What is expected:
In the entries below, filter for the word "target" and copy every matching line.

Recorded data:
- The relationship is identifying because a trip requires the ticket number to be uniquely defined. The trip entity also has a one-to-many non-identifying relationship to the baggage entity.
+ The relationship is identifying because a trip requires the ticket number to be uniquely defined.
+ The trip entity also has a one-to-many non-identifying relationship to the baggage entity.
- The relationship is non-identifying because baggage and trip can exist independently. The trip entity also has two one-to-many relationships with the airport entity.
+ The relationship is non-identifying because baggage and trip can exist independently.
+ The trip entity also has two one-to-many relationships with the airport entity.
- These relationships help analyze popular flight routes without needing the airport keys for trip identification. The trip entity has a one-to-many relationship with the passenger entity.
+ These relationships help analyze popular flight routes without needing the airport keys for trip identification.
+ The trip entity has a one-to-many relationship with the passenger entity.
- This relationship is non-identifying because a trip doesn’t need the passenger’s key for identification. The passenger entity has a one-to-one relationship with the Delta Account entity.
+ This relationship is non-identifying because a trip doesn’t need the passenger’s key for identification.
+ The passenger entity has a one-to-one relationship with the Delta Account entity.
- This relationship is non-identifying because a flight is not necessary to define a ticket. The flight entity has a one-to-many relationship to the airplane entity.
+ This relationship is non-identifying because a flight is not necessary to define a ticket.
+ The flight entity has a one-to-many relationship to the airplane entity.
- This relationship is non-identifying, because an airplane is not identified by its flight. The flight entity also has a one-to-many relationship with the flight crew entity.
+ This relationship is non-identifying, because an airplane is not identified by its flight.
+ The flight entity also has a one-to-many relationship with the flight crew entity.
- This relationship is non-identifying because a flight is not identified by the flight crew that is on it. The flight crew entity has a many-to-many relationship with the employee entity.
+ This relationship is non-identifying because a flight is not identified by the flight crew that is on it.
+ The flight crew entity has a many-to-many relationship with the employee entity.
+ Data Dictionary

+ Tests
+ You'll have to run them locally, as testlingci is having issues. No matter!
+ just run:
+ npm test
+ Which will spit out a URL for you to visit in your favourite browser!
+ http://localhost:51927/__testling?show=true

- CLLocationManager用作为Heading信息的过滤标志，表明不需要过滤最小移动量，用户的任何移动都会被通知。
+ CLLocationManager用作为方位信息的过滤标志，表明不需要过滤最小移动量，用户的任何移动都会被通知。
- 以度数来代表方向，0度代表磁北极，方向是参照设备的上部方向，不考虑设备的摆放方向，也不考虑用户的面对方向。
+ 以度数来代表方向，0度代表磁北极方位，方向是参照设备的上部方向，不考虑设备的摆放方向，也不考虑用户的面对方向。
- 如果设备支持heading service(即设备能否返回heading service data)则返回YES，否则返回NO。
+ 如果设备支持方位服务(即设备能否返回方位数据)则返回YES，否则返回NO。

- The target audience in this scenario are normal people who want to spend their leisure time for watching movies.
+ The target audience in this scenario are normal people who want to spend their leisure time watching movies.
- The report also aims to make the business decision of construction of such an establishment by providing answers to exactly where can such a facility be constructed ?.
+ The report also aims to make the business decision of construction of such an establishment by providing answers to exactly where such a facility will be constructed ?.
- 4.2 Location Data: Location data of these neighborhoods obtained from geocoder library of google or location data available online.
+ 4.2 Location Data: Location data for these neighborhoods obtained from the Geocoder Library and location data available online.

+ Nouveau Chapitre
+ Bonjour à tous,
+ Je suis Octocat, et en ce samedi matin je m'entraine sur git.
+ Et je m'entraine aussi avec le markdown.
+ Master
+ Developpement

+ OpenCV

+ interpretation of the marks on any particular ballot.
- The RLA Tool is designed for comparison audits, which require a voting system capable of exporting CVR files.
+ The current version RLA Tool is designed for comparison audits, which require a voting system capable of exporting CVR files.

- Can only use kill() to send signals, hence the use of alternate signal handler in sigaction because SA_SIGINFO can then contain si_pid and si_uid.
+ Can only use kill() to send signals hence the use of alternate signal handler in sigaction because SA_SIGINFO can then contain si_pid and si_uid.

Task solution:
- The target audience in this scenario are normal people who want to spend their leisure time for watching movies.
+ The target audience in this scenario are normal people who want to spend their leisure time watching movies.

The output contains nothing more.